The process of alienating Sassoon, aimed at discrediting and ultimately neutralizing the controversial opinions expressed in his declaration, was rapidly put into motion. Sassoon was safely pigeonholed as suffering from a medical condition that successfully alienated him from mainstream society and publicly earmarked him as abnormal. To this label of abnormality was consciously applied the weight of a coordinated medical apparatus by which it was hoped he would be helped to regain his lost reason. Diagnosis was followed by confinement (albeit on a quasi-voluntary inmate basis) in Craiglockhart War Hospital, an institution under military jurisdiction dedicated to the treatment of shell-shocked victims of officer rank.5 Such confinement serves to further discredit and demoralize Sassoon while treatment is administered by an eminently qualified member of the medical community and an unimpeachable pillar of the establishment, namely Dr (currently wartime Captain) Rivers. In such a way, the State manages not to negate the accusations and implications contained in the declaration but rather to completely sidestep the issue by encouraging people to refuse to even contemplate them, arguing that they stem from an abnormal, distorted or sick vision of events. As Foucault so appositely observes in Madness and Civilisation: Confinement is the practice which corresponds most exactly to madness experienced as unreason, that is, as the empty negativity of reason; by confinement, madness is acknowledged to be nothing.

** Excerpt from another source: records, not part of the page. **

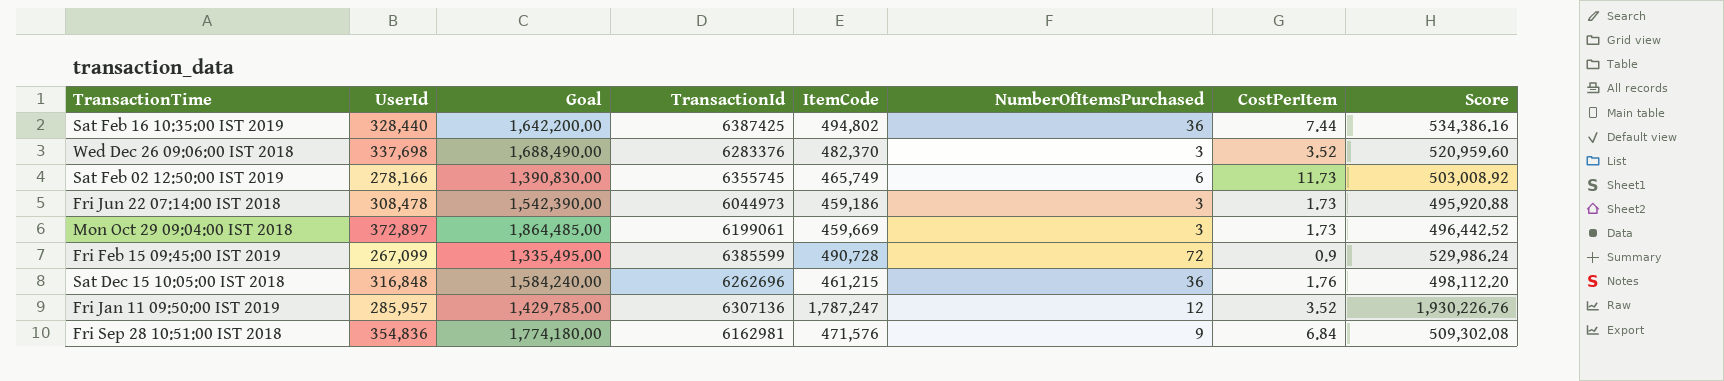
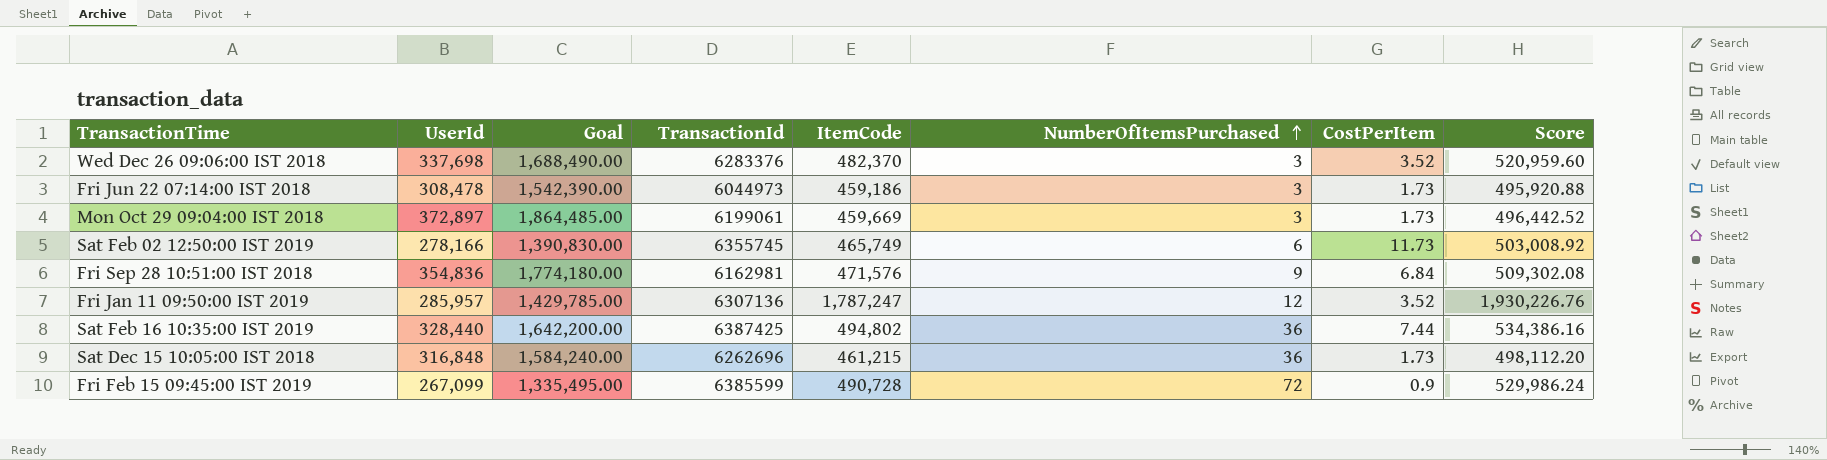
row order: none -> NumberOfItemsPurchased ascending
Sat Dec 15 10:05:00 IST 2018 | CostPerItem: 1.76 -> 1.73

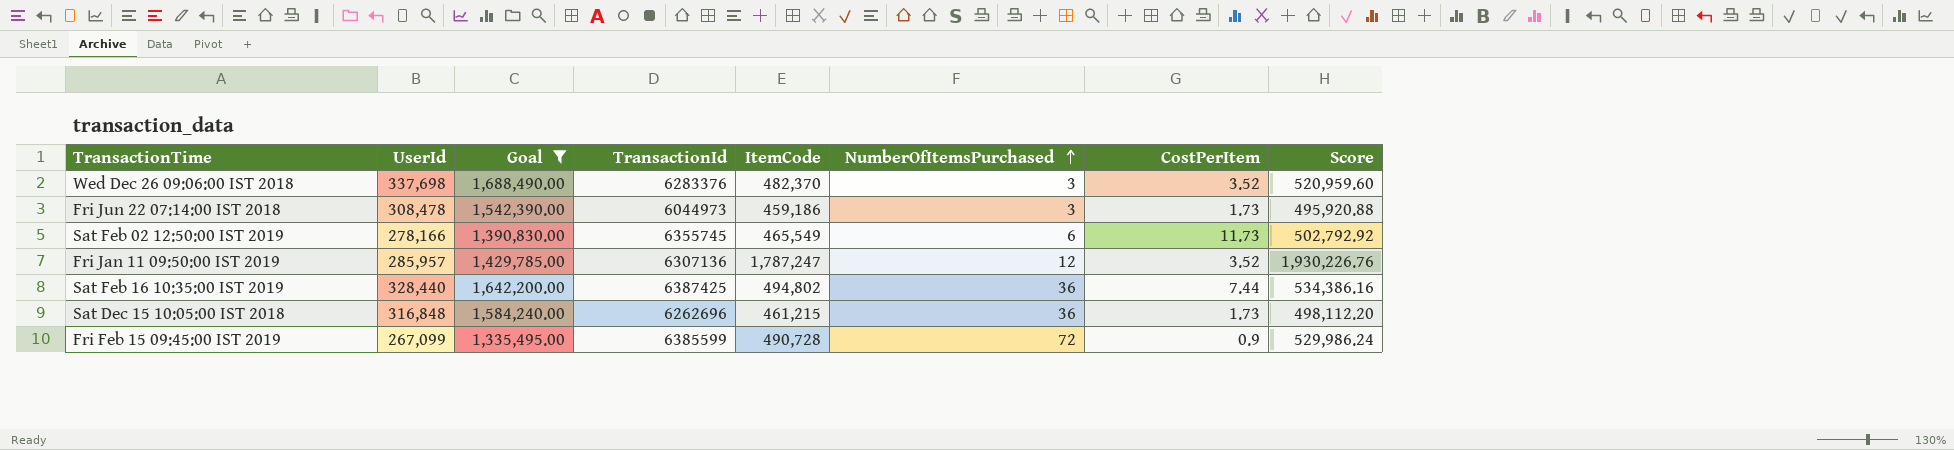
filter: none -> Goal <= 1,688,490.00
Sat Feb 02 12:50:00 IST 2019 | ItemCode: 465,749 -> 465,549
Sat Feb 02 12:50:00 IST 2019 | Score: 503,008.92 -> 502,792.92

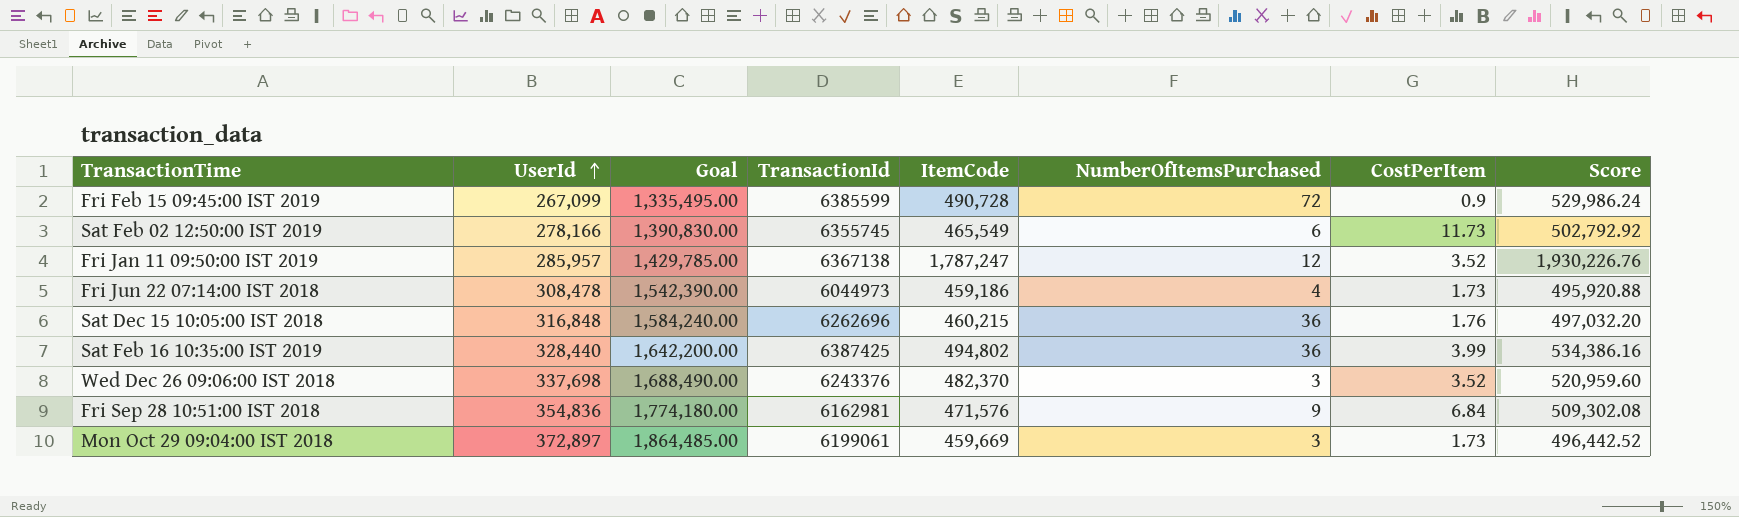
filter: Goal <= 1,688,490.00 -> none
row order: NumberOfItemsPurchased ascending -> UserId ascending
Fri Jan 11 09:50:00 IST 2019 | TransactionId: 6307136 -> 6367138
Fri Jun 22 07:14:00 IST 2018 | NumberOfItemsPurchased: 3 -> 4
Sat Dec 15 10:05:00 IST 2018 | ItemCode: 461,215 -> 460,215
Sat Dec 15 10:05:00 IST 2018 | CostPerItem: 1.73 -> 1.76
Sat Dec 15 10:05:00 IST 2018 | Score: 498,112.20 -> 497,032.20
Sat Feb 16 10:35:00 IST 2019 | CostPerItem: 7.44 -> 3.99
Wed Dec 26 09:06:00 IST 2018 | TransactionId: 6283376 -> 6243376

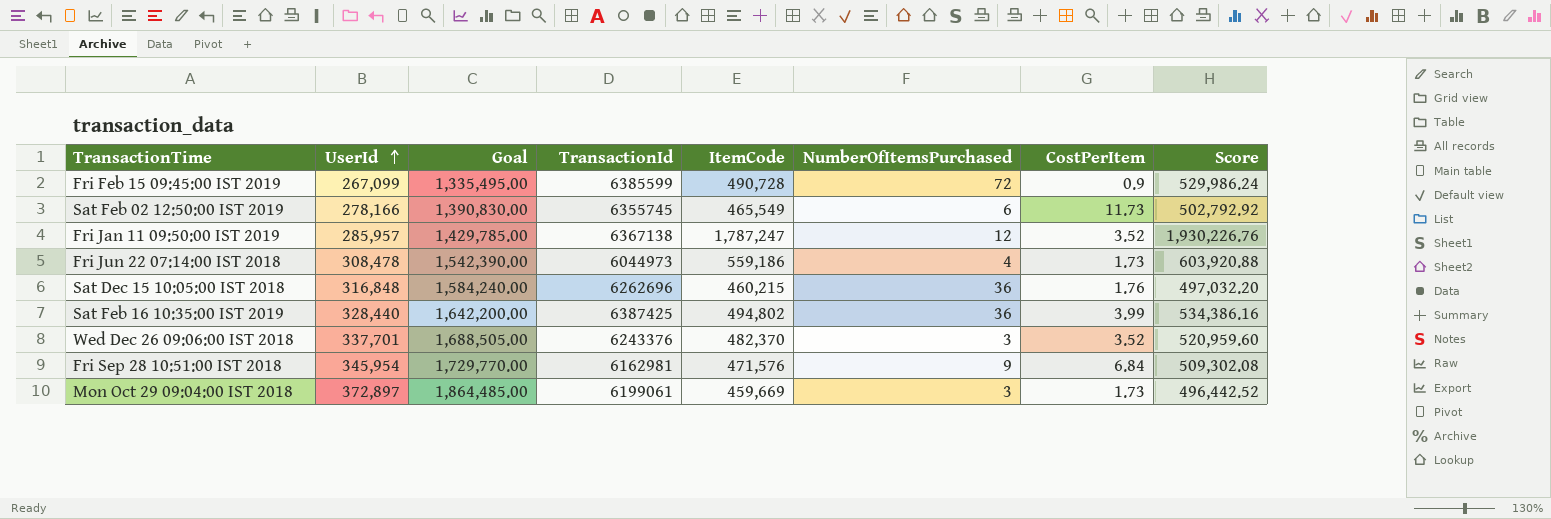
Fri Jun 22 07:14:00 IST 2018 | ItemCode: 459,186 -> 559,186
Fri Jun 22 07:14:00 IST 2018 | Score: 495,920.88 -> 603,920.88
Wed Dec 26 09:06:00 IST 2018 | UserId: 337,698 -> 337,701
Wed Dec 26 09:06:00 IST 2018 | Goal: 1,688,490.00 -> 1,688,505.00
Fri Sep 28 10:51:00 IST 2018 | UserId: 354,836 -> 345,954
Fri Sep 28 10:51:00 IST 2018 | Goal: 1,774,180.00 -> 1,729,770.00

That is, on one hand madness is immediately perceived as difference […]; and on the other hand, confinement cannot have any other goal than a correction (that is, the suppression of the difference, or the fulfilment of this nothingness in death). (Foucault [1961] 1997: 116)

5

Approximately 80,000 shell-shock cases were officially registered by the British forces during the Great War, although unofficial sources set the figure at nearer 200,000 (Hynes 1990: 186).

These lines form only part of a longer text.